Ces films ont aussi révélés des visages incontournables, des actrices talentueuses sous les traits de Sharifah Amani, Adibah Noor (les Yasmin Ahmad, 15MALAYSISA), Ida Nerina (Sepet, Gubra, 15MALAYSIA) et Mislina Mustapha (Flower in the Pocket, Karaoké)

[SINGAPOUR, EN DIX-SEPT FILMS]
On ne présente plus Eric Khoo dont quatre longs-métrages étaient projetés. Mee Pok Man (1995) et 12 Storeys (1997) ses premiers films dénotaient déjà d’un univers singulier et d’un style que l’auteur peaufinera dans le très beau Be with me (2006) et l’émouvant My Magic (2008). Au-delà d’Eric Khoo et de son talent qui n’est plus à prouver, au-delà de son rôle de porte drapeau d’un cinéma singapourien encore trop méconnu ou reconnu sur son seul nom, une sélection en tout et pour tout de 17 films. Une sélection qui n’aura pas jouit du même intérêt que la sélection de la jeune génération malaisienne (véritable fil conducteur du cycle). Ici, une sélection moins audacieuse de film épars, ponctuel qui ne s’inscrit pas dans un mouvement distinct. Mais une sélection bien hétéroclite qui révèle des films importants pour la ville-état qu’est Singapour. On notera les comédies Army Daze (1996) et Forever Fever (1998), de là à ce qu’elles soient marquantes…, les drames Eating Air (1999) et 15 (2003), deux longs-métrages d’un intérêt saisissant sur une jeunesse sans repère et désenchantée. Mais aussi, Perth (2004), une expérience à part entière, une œuvre qui vous prend par les tripes par le vague à l’âme qui s’en dégage et son côté à fleur de peau auto-destructeur.

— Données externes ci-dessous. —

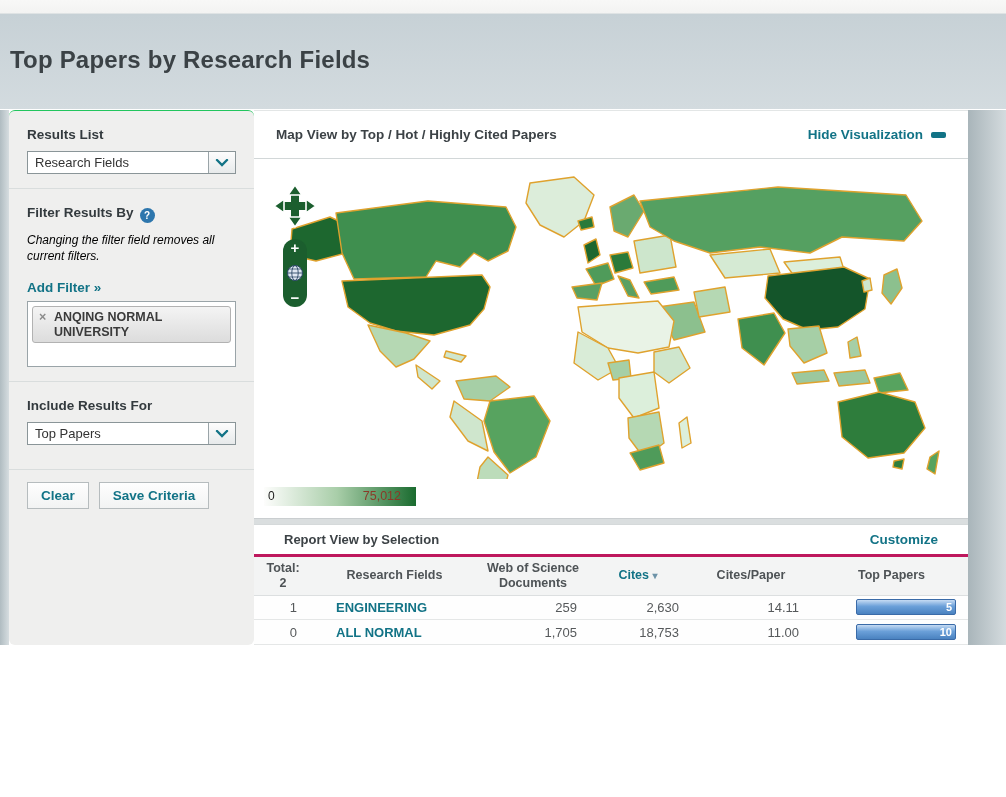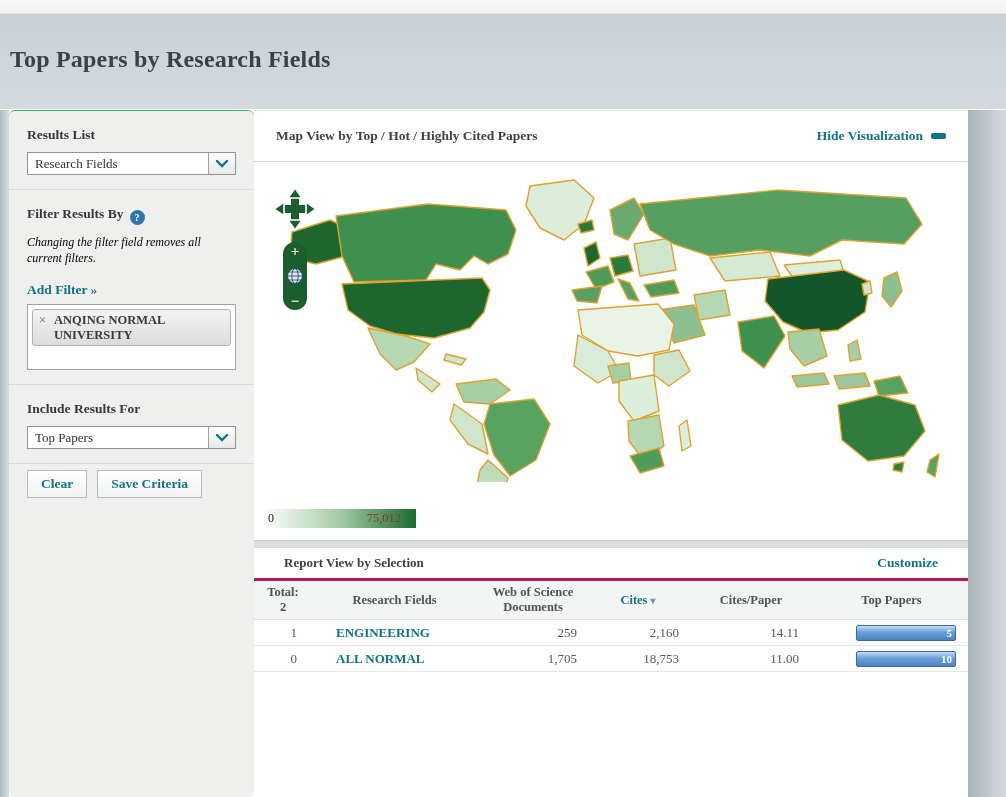"Top Papers by Research Fields" .page { font-family: Liberation Serif, serif -> none; height: 797px -> 645px }
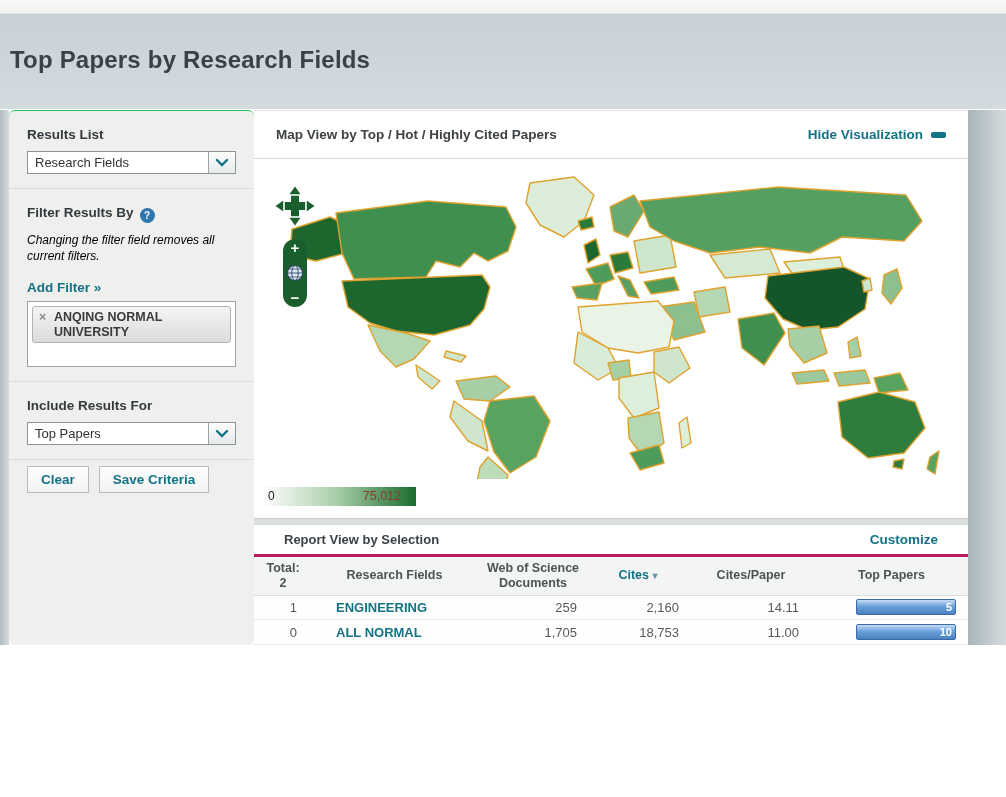"Clear" .btn-row { margin-top: none -> 10px; padding-top: 6px -> 12px }
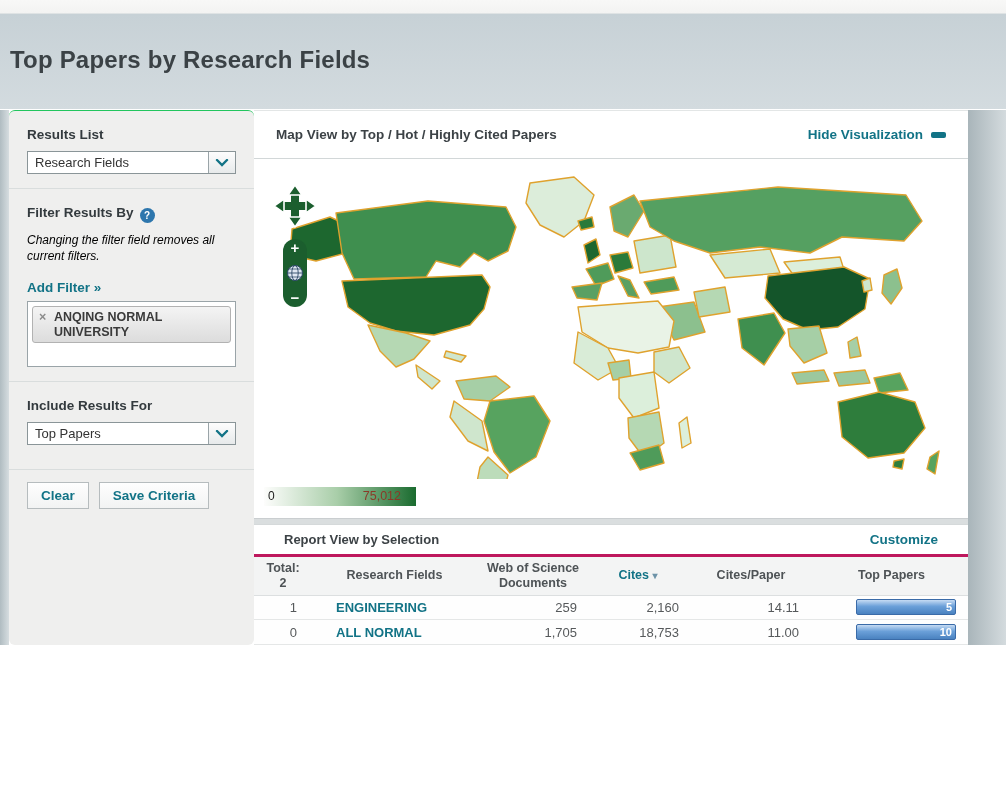"2,160" div.td-num { text: 2,160 -> 2,630 }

Autre qu’Eric Khoo, des cinéastes interpelleront dans leur projet futur : Kelvin Tong, Roystan Tan, Djinn ou bien encore Ho Tzu Nyen avec l’énigmatique Here (2009). Pourtant la question se pose. Outre Ho Tzu Nyen ou Sherman Ong (avec ici deux films décevants) où se trouvait la force vive du jeune cinéma indépendant singapourien dans ce cycle ? Une jeune génération là-bas attend d’être découverte à son tour ici. Un jour peut-être. A bon entendeur. Resteront aussi trois acteurs pour leur charisme, leur gueule, ce petit quelque chose qui les rend si différents des autres et fascinants : Adrian Pang, Kay Tong Lim et Sunny Pang.

Dorénavant, c’est un œil vif qui se posera sur l’actualité cinématographique de Malaisie et de Singapour. Un œil alerte sur deux destinations qui rempliront un carnet de voyage bien singulier de la cinématographie mondiale.

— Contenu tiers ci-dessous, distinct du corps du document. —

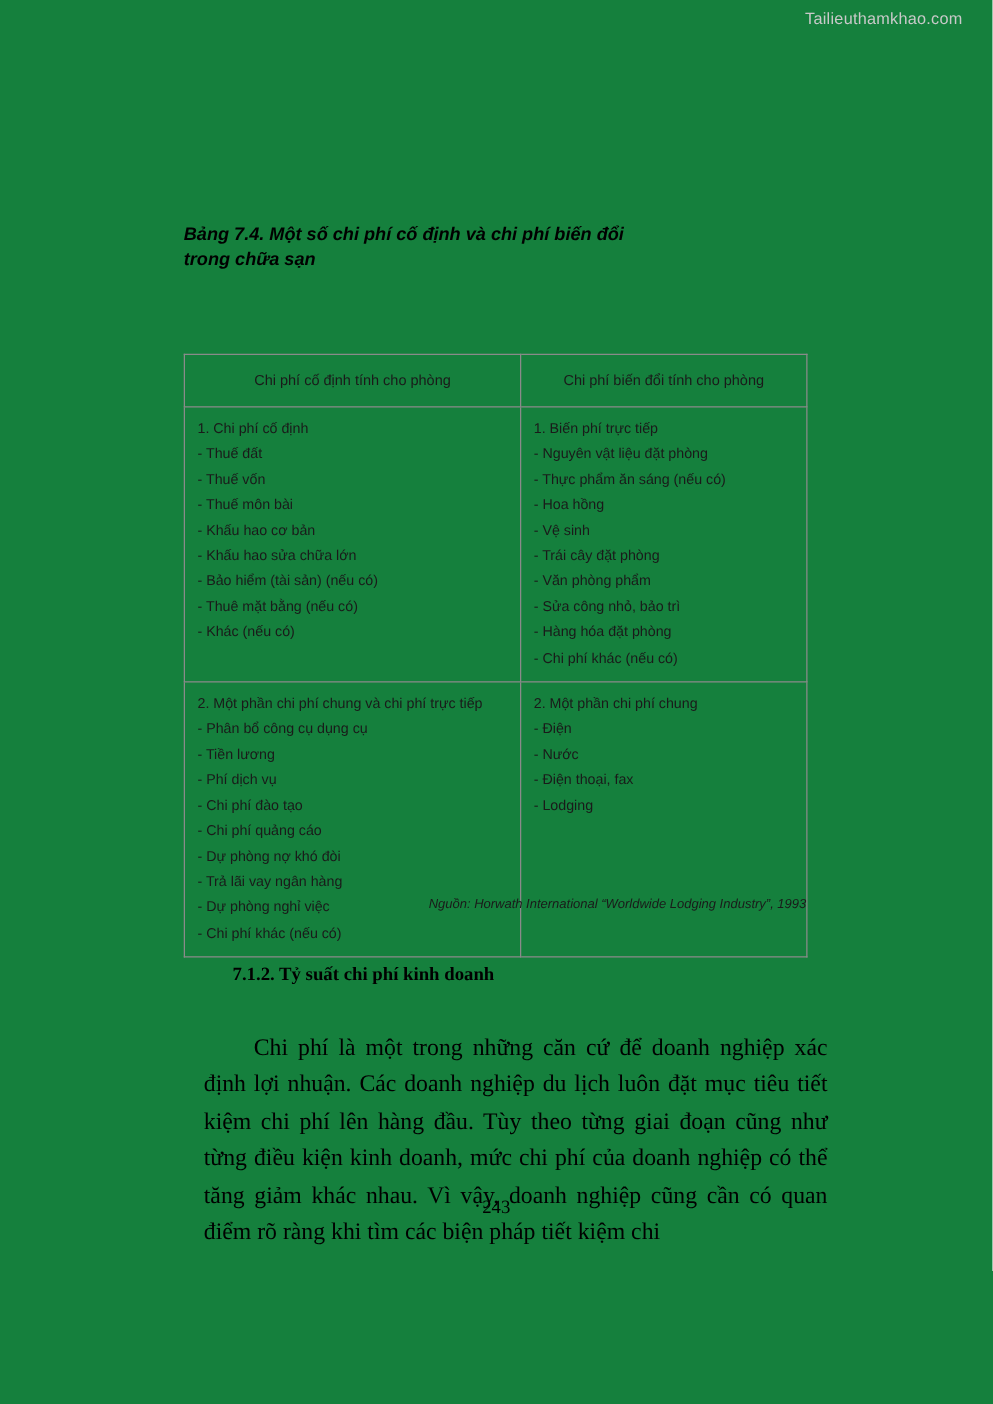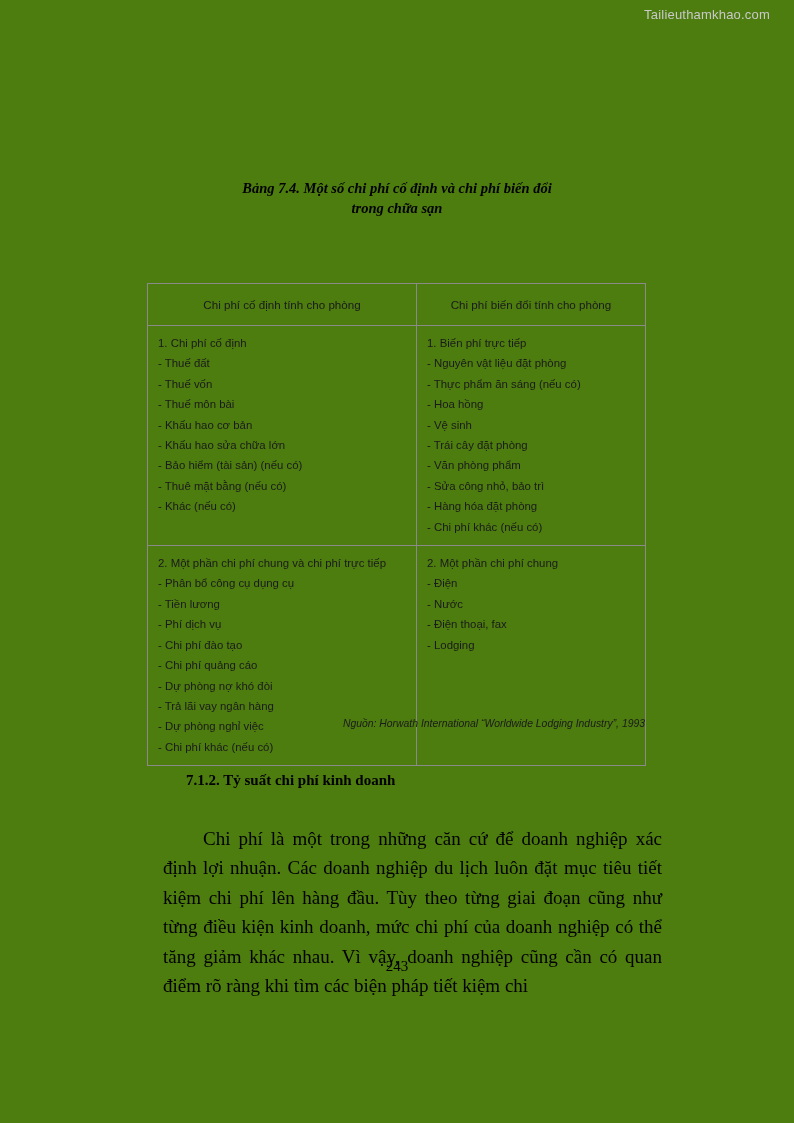"Tailieuthamkhao.com" .page { background: #4d7c0f -> #15803d }
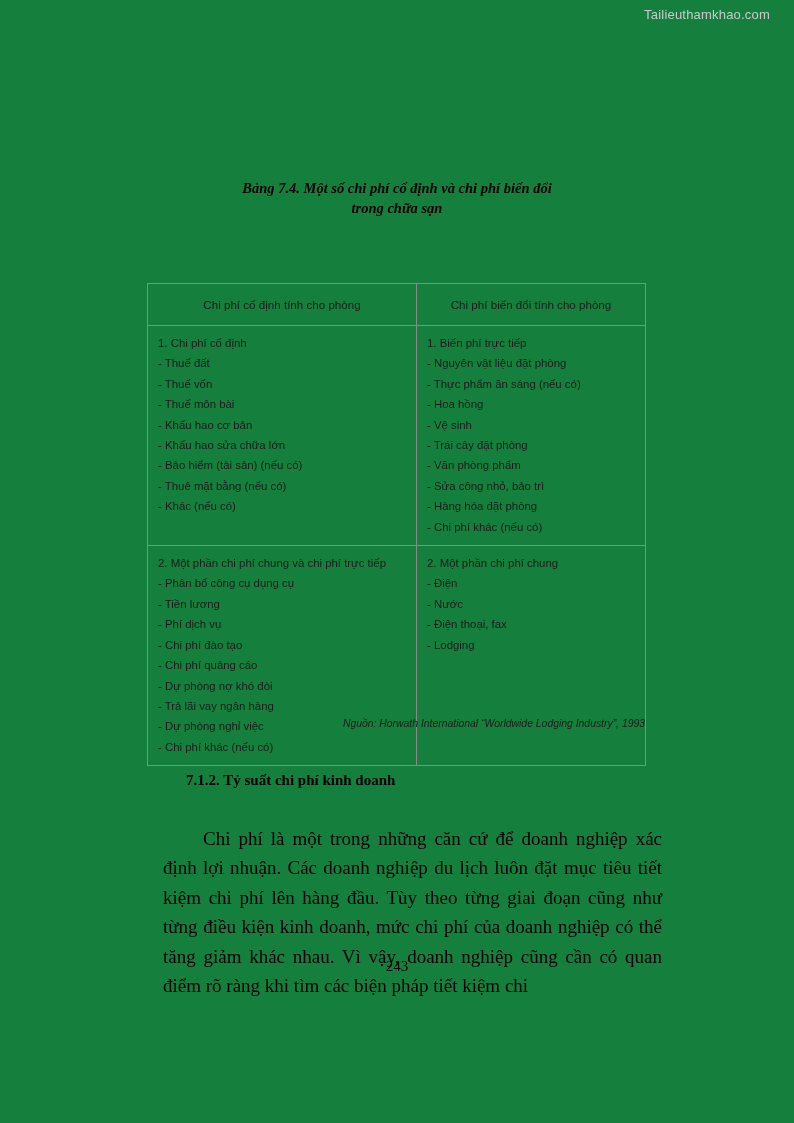"Bảng 7.4. Một số chi" .table-caption { font-family: Liberation Serif, serif -> Liberation Sans, sans-serif; text-align: center -> none }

Alors merci au centre Pompidou d’avoir eu l’audace de proposer un cycle original, au-delà des clivages entre le cinéma connu et celui de l’ombre, dont les distributeurs ne daignent s’intéresser.

Soyons francs, quelques points seraient néanmoins à soulever. Tout d’abord une communication peu transparente sur l’annulation des interventions de certains réalisateurs, que l’on a souvent appris à la dernière minute. Et de façon globale, une communication qui semblait timide face à l’envergure d’un tel évènement. Aussi, on regrettera des résumés erronés, loin de la réalité, malgré un livret bien conçu.

Pour finir et parce certaines figures du cycle Singapour, Malaisie nous ont particulièrement marquées, nous saluerons la souriante jeune femme aux lunettes noires du guichet « Cinéma », et Emilie Imbert, l’attachée de presse du cycle, qui a été d’une infime gentillesse et disponibilité.